The problem → Find the line in the data below that contains "Specific COD Skin". Return that line and all the lines after it, unchanged.

Data section →
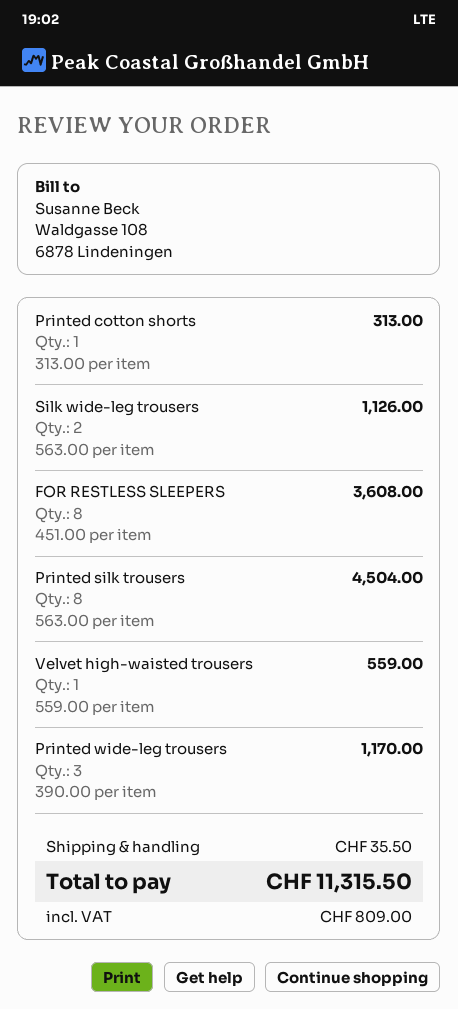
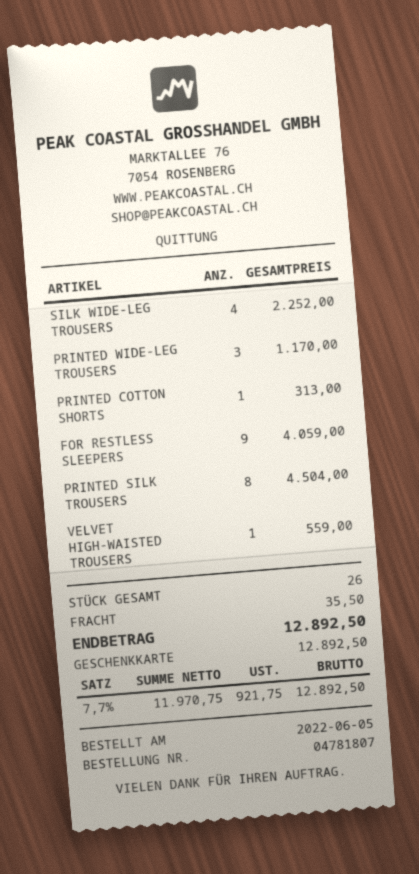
Silk wide-leg trousers: 2 for 1126.00 -> 4 for 2252.00
FOR RESTLESS SLEEPERS: 8 for 3608.00 -> 9 for 4059.00
tax: 809.00 -> 921.75
total: 11315.50 -> 12892.50

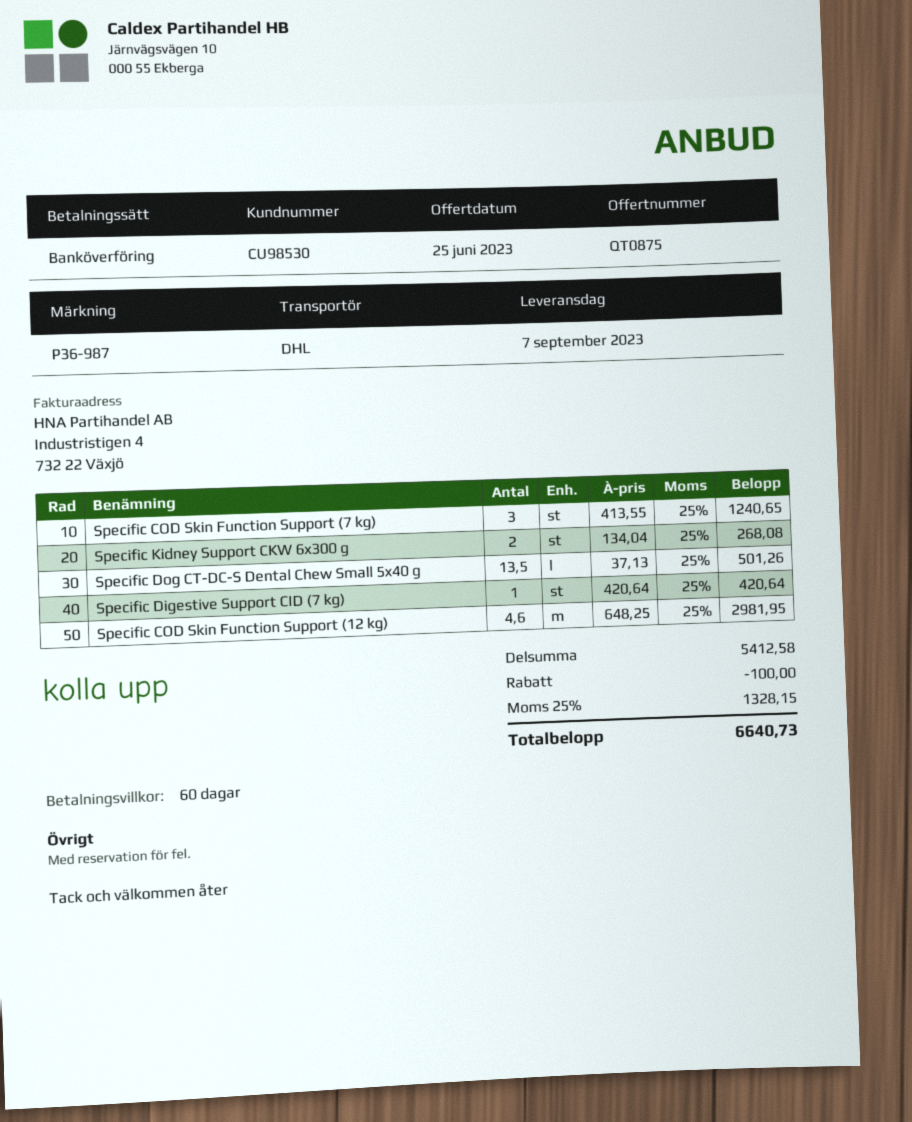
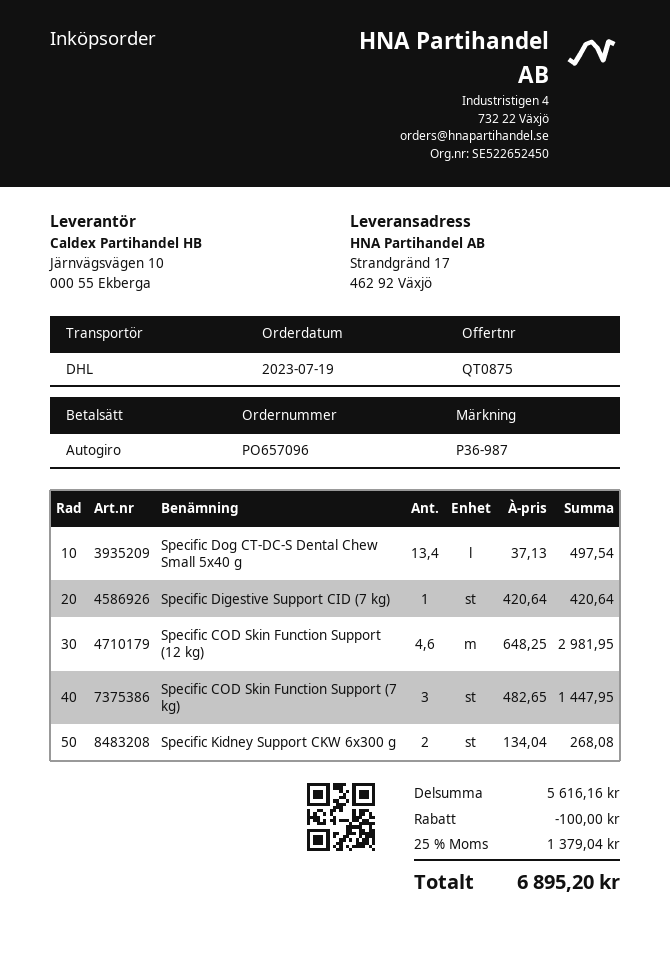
payment method: bank transfer -> direct debit
Specific COD Skin Function Support (7 kg): 3 x 413.55 = 1240.65 -> 3 x 482.65 = 1447.95
Specific Dog CT-DC-S Dental Chew Small 5x40 g: 13.5 x 37.13 = 501.26 -> 13.4 x 37.13 = 497.54
subtotal: 5412.58 -> 5616.16
tax: 25% = 1328.15 -> 25% = 1379.04
total: 6640.73 -> 6895.20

Answer area →
Specific COD Skin Function Support (7 kg): 3 x 413.55 = 1240.65 -> 3 x 482.65 = 1447.95
Specific Dog CT-DC-S Dental Chew Small 5x40 g: 13.5 x 37.13 = 501.26 -> 13.4 x 37.13 = 497.54
subtotal: 5412.58 -> 5616.16
tax: 25% = 1328.15 -> 25% = 1379.04
total: 6640.73 -> 6895.20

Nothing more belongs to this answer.